What is needed: Filter the listing for lines containing "solid".
▬▬▬▬▬▬▬▬▬▬
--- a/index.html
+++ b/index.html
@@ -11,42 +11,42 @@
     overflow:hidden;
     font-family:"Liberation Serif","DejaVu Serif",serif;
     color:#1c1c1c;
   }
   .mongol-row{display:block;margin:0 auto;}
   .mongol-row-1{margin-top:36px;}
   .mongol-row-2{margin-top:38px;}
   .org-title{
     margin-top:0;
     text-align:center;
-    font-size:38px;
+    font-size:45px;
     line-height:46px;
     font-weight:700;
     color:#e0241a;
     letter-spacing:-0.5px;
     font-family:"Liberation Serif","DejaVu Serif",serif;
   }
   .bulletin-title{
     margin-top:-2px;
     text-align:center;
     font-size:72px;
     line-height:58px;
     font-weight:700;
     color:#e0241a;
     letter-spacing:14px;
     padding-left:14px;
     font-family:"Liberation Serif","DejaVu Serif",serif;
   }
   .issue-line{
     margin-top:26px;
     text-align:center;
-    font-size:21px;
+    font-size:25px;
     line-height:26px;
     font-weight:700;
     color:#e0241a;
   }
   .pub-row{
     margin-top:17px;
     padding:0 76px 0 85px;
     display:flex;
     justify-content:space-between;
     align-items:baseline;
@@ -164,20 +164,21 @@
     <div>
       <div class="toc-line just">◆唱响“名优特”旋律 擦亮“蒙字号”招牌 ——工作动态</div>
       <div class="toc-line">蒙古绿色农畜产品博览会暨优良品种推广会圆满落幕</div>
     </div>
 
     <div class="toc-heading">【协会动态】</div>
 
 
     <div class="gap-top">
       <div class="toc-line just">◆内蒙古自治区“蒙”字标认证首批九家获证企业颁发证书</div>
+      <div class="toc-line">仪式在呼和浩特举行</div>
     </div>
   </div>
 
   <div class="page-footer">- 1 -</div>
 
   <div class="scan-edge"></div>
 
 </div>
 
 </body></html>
▬▬▬▬▬▬▬▬▬▬
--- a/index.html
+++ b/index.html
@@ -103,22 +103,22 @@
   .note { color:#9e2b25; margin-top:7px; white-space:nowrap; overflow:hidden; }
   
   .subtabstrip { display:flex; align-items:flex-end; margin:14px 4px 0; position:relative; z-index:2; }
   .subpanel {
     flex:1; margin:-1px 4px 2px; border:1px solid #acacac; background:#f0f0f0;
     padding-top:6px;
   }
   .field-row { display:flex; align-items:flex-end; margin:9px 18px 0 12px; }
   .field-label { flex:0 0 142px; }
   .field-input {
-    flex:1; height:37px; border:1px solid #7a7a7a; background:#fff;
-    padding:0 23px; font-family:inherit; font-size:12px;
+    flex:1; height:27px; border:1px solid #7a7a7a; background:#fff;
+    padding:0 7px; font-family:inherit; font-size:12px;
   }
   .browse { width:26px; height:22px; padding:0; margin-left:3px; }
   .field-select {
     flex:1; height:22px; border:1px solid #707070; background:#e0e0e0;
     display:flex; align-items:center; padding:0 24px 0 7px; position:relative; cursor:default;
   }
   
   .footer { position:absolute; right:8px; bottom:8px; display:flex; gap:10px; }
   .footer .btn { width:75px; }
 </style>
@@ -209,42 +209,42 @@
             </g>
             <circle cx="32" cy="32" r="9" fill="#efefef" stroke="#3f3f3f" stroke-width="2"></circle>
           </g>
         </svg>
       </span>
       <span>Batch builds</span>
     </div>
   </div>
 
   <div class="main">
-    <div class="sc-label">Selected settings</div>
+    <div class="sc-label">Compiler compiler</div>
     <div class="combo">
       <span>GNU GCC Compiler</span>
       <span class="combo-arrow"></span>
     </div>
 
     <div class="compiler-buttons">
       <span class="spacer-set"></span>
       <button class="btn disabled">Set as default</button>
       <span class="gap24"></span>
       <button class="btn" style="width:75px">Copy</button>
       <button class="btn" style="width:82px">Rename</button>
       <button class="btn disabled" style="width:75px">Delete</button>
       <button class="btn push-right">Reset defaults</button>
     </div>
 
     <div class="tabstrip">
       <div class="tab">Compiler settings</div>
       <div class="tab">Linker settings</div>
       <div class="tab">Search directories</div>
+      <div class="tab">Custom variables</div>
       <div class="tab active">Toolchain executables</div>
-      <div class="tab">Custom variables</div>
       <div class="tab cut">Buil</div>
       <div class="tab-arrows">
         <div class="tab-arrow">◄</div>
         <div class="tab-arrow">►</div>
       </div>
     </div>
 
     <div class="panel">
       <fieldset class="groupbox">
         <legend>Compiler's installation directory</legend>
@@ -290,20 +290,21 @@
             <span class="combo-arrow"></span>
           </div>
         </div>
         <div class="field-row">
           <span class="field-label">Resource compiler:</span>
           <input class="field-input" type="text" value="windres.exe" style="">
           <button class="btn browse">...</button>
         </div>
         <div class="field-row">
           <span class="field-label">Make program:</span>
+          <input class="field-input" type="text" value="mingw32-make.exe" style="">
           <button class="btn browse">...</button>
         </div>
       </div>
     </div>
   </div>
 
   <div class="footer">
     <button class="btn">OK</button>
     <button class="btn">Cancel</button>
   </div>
▬▬▬▬▬▬▬▬▬▬
Result of this exercise:
     flex:1; margin:-1px 4px 2px; border:1px solid #acacac; background:#f0f0f0;
-    flex:1; height:37px; border:1px solid #7a7a7a; background:#fff;
+    flex:1; height:27px; border:1px solid #7a7a7a; background:#fff;
     flex:1; height:22px; border:1px solid #707070; background:#e0e0e0;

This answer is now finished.